- Your objective
Only the pictures should be dropped; copy the rest of the entries exactly.

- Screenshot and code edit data
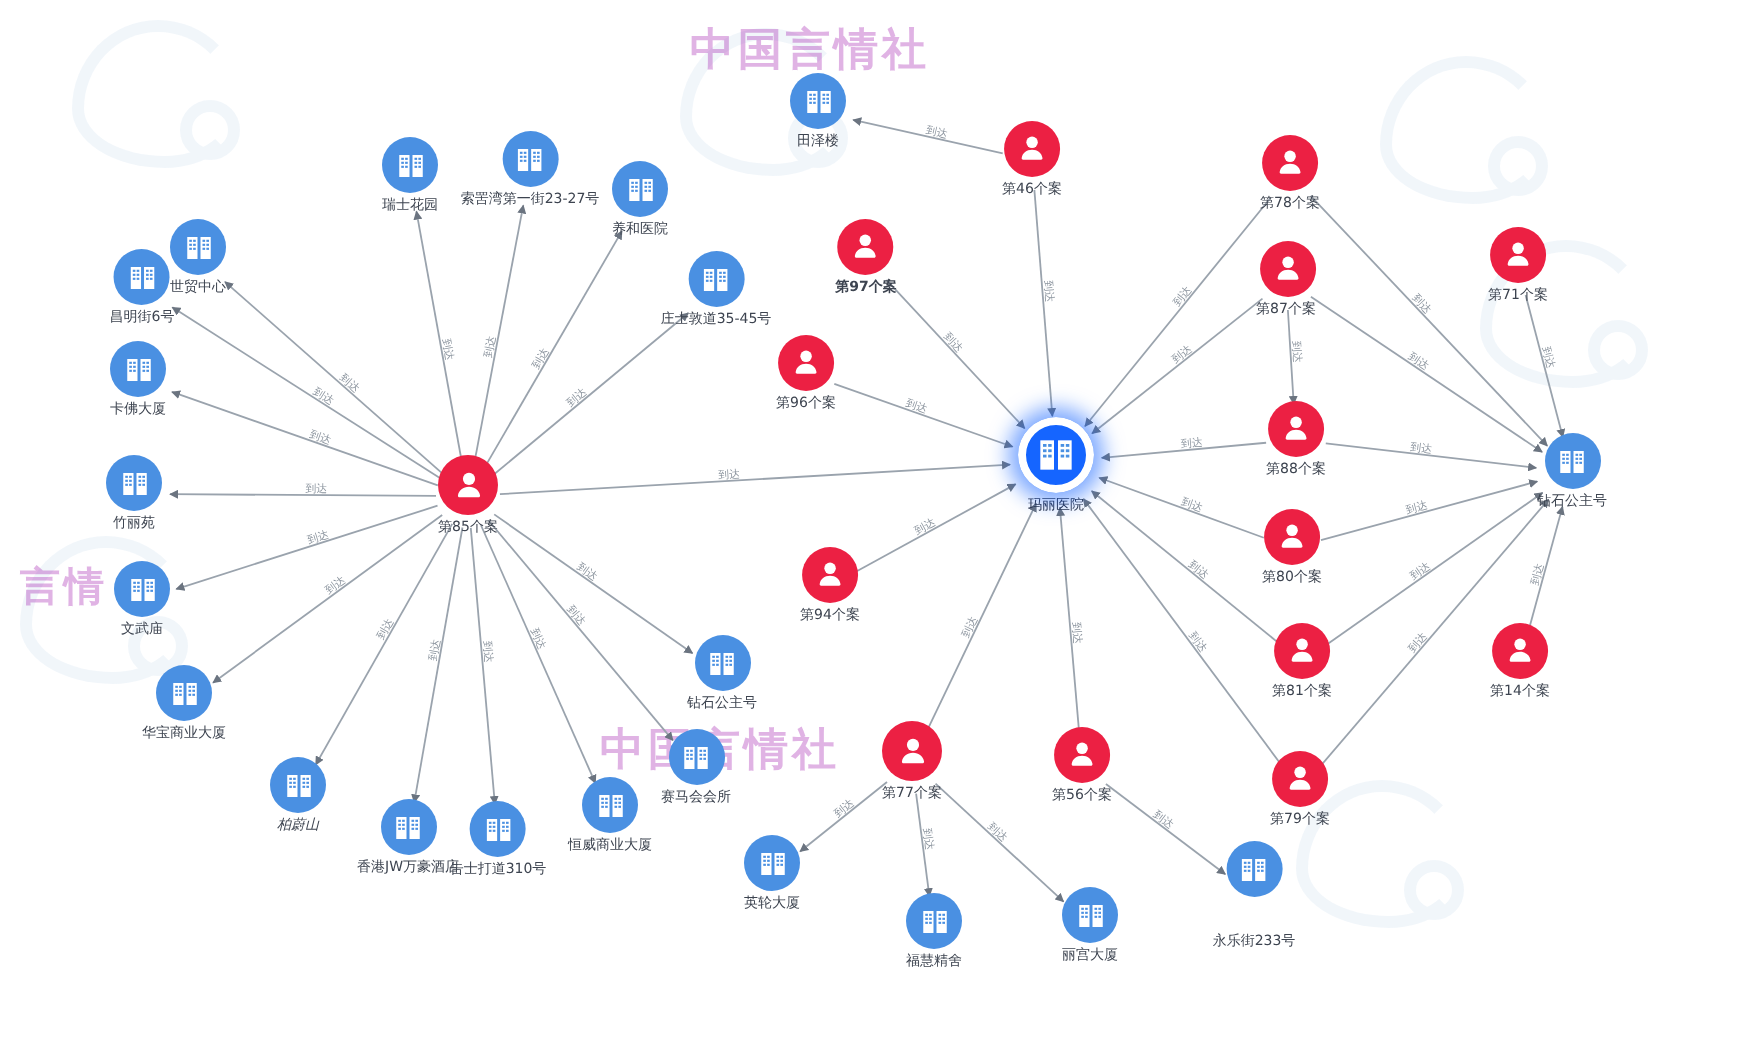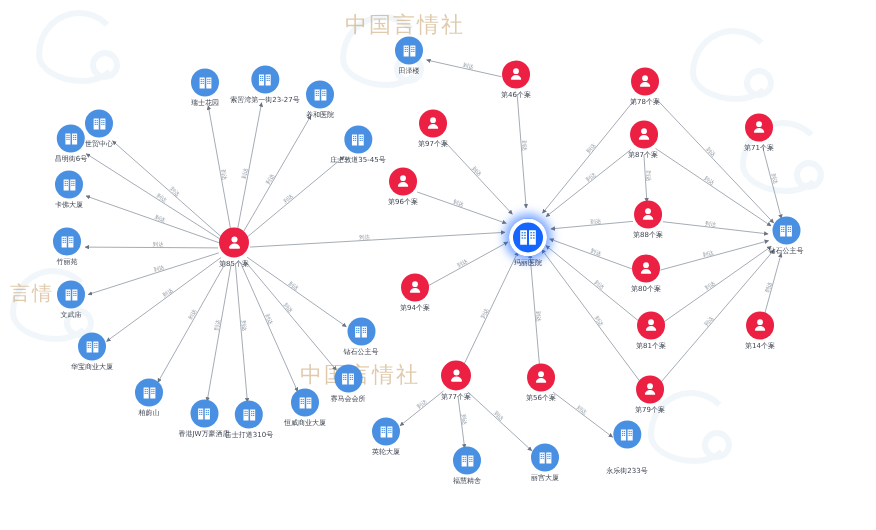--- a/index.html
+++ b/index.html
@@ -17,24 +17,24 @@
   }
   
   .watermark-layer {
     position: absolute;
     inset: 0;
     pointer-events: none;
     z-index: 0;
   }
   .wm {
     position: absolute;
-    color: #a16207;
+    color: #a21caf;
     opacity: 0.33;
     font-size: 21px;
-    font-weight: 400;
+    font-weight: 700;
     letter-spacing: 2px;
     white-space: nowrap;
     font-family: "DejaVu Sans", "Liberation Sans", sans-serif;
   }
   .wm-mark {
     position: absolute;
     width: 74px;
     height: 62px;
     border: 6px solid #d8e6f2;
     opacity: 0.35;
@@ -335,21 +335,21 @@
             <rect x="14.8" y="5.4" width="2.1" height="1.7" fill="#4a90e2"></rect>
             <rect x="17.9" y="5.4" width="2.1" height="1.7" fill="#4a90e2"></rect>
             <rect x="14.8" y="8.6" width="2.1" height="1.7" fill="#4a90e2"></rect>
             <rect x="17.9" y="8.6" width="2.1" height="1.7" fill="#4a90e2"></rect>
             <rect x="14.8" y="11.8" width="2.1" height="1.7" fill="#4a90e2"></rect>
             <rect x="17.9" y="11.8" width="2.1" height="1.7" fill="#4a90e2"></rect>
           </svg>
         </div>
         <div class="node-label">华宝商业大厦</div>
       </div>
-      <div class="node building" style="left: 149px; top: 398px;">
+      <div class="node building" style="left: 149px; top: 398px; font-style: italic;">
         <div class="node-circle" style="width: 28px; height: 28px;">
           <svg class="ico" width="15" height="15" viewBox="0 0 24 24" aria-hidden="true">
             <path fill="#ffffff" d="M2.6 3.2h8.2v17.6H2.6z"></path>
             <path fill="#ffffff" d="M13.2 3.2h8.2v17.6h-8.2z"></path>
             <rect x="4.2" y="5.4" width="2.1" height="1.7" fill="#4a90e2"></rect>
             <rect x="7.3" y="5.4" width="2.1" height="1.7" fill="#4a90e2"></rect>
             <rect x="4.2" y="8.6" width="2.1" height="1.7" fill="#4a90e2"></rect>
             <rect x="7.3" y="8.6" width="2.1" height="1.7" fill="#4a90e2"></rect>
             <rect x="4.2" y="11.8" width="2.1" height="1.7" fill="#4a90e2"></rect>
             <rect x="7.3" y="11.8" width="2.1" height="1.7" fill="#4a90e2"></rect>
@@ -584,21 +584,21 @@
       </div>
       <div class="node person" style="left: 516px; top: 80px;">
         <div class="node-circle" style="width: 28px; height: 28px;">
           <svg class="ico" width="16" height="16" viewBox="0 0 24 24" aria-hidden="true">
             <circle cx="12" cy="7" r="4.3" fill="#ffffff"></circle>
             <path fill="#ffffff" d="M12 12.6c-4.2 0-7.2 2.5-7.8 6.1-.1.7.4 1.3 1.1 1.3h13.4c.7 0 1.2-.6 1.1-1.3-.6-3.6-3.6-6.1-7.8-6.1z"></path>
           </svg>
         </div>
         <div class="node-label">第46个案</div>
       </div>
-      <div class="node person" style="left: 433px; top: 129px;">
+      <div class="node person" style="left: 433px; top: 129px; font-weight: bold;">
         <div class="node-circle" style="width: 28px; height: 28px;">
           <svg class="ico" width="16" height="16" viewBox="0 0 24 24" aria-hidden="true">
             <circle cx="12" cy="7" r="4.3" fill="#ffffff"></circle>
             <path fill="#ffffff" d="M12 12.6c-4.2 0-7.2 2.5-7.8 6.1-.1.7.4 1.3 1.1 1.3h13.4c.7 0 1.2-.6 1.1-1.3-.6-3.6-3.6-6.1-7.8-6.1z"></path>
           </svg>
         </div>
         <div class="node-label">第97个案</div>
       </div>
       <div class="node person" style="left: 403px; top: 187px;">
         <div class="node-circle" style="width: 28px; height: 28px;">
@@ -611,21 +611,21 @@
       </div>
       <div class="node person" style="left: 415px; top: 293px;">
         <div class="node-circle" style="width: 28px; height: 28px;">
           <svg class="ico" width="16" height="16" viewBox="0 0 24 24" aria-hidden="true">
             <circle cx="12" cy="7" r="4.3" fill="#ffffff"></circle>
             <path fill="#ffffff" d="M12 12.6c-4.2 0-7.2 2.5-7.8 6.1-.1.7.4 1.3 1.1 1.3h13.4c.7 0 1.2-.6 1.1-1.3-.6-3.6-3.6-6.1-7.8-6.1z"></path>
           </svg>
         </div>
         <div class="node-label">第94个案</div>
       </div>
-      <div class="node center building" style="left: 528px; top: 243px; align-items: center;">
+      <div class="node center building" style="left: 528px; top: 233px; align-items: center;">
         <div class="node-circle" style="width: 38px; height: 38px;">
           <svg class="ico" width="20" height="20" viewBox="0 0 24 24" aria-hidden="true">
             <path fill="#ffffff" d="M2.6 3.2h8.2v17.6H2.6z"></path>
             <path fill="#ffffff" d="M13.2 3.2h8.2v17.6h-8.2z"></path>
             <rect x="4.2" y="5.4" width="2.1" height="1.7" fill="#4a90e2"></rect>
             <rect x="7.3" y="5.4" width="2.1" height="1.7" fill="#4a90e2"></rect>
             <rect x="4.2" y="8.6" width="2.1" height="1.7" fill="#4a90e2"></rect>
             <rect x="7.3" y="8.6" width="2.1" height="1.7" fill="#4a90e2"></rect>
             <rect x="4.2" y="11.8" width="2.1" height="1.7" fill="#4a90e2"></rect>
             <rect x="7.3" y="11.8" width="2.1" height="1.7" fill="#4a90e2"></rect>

- Solved exercise
--- a/index.html
+++ b/index.html
@@ -17,24 +17,24 @@
   }
   
   .watermark-layer {
     position: absolute;
     inset: 0;
     pointer-events: none;
     z-index: 0;
   }
   .wm {
     position: absolute;
-    color: #a16207;
+    color: #a21caf;
     opacity: 0.33;
     font-size: 21px;
-    font-weight: 400;
+    font-weight: 700;
     letter-spacing: 2px;
     white-space: nowrap;
     font-family: "DejaVu Sans", "Liberation Sans", sans-serif;
   }
   .wm-mark {
     position: absolute;
     width: 74px;
     height: 62px;
     border: 6px solid #d8e6f2;
     opacity: 0.35;
@@ -335,21 +335,21 @@
             <rect x="14.8" y="5.4" width="2.1" height="1.7" fill="#4a90e2"></rect>
             <rect x="17.9" y="5.4" width="2.1" height="1.7" fill="#4a90e2"></rect>
             <rect x="14.8" y="8.6" width="2.1" height="1.7" fill="#4a90e2"></rect>
             <rect x="17.9" y="8.6" width="2.1" height="1.7" fill="#4a90e2"></rect>
             <rect x="14.8" y="11.8" width="2.1" height="1.7" fill="#4a90e2"></rect>
             <rect x="17.9" y="11.8" width="2.1" height="1.7" fill="#4a90e2"></rect>
           </svg>
         </div>
         <div class="node-label">华宝商业大厦</div>
       </div>
-      <div class="node building" style="left: 149px; top: 398px;">
+      <div class="node building" style="left: 149px; top: 398px; font-style: italic;">
         <div class="node-circle" style="width: 28px; height: 28px;">
           <svg class="ico" width="15" height="15" viewBox="0 0 24 24" aria-hidden="true">
             <path fill="#ffffff" d="M2.6 3.2h8.2v17.6H2.6z"></path>
             <path fill="#ffffff" d="M13.2 3.2h8.2v17.6h-8.2z"></path>
             <rect x="4.2" y="5.4" width="2.1" height="1.7" fill="#4a90e2"></rect>
             <rect x="7.3" y="5.4" width="2.1" height="1.7" fill="#4a90e2"></rect>
             <rect x="4.2" y="8.6" width="2.1" height="1.7" fill="#4a90e2"></rect>
             <rect x="7.3" y="8.6" width="2.1" height="1.7" fill="#4a90e2"></rect>
             <rect x="4.2" y="11.8" width="2.1" height="1.7" fill="#4a90e2"></rect>
             <rect x="7.3" y="11.8" width="2.1" height="1.7" fill="#4a90e2"></rect>
@@ -584,21 +584,21 @@
       </div>
       <div class="node person" style="left: 516px; top: 80px;">
         <div class="node-circle" style="width: 28px; height: 28px;">
           <svg class="ico" width="16" height="16" viewBox="0 0 24 24" aria-hidden="true">
             <circle cx="12" cy="7" r="4.3" fill="#ffffff"></circle>
             <path fill="#ffffff" d="M12 12.6c-4.2 0-7.2 2.5-7.8 6.1-.1.7.4 1.3 1.1 1.3h13.4c.7 0 1.2-.6 1.1-1.3-.6-3.6-3.6-6.1-7.8-6.1z"></path>
           </svg>
         </div>
         <div class="node-label">第46个案</div>
       </div>
-      <div class="node person" style="left: 433px; top: 129px;">
+      <div class="node person" style="left: 433px; top: 129px; font-weight: bold;">
         <div class="node-circle" style="width: 28px; height: 28px;">
           <svg class="ico" width="16" height="16" viewBox="0 0 24 24" aria-hidden="true">
             <circle cx="12" cy="7" r="4.3" fill="#ffffff"></circle>
             <path fill="#ffffff" d="M12 12.6c-4.2 0-7.2 2.5-7.8 6.1-.1.7.4 1.3 1.1 1.3h13.4c.7 0 1.2-.6 1.1-1.3-.6-3.6-3.6-6.1-7.8-6.1z"></path>
           </svg>
         </div>
         <div class="node-label">第97个案</div>
       </div>
       <div class="node person" style="left: 403px; top: 187px;">
         <div class="node-circle" style="width: 28px; height: 28px;">
@@ -611,21 +611,21 @@
       </div>
       <div class="node person" style="left: 415px; top: 293px;">
         <div class="node-circle" style="width: 28px; height: 28px;">
           <svg class="ico" width="16" height="16" viewBox="0 0 24 24" aria-hidden="true">
             <circle cx="12" cy="7" r="4.3" fill="#ffffff"></circle>
             <path fill="#ffffff" d="M12 12.6c-4.2 0-7.2 2.5-7.8 6.1-.1.7.4 1.3 1.1 1.3h13.4c.7 0 1.2-.6 1.1-1.3-.6-3.6-3.6-6.1-7.8-6.1z"></path>
           </svg>
         </div>
         <div class="node-label">第94个案</div>
       </div>
-      <div class="node center building" style="left: 528px; top: 243px; align-items: center;">
+      <div class="node center building" style="left: 528px; top: 233px; align-items: center;">
         <div class="node-circle" style="width: 38px; height: 38px;">
           <svg class="ico" width="20" height="20" viewBox="0 0 24 24" aria-hidden="true">
             <path fill="#ffffff" d="M2.6 3.2h8.2v17.6H2.6z"></path>
             <path fill="#ffffff" d="M13.2 3.2h8.2v17.6h-8.2z"></path>
             <rect x="4.2" y="5.4" width="2.1" height="1.7" fill="#4a90e2"></rect>
             <rect x="7.3" y="5.4" width="2.1" height="1.7" fill="#4a90e2"></rect>
             <rect x="4.2" y="8.6" width="2.1" height="1.7" fill="#4a90e2"></rect>
             <rect x="7.3" y="8.6" width="2.1" height="1.7" fill="#4a90e2"></rect>
             <rect x="4.2" y="11.8" width="2.1" height="1.7" fill="#4a90e2"></rect>
             <rect x="7.3" y="11.8" width="2.1" height="1.7" fill="#4a90e2"></rect>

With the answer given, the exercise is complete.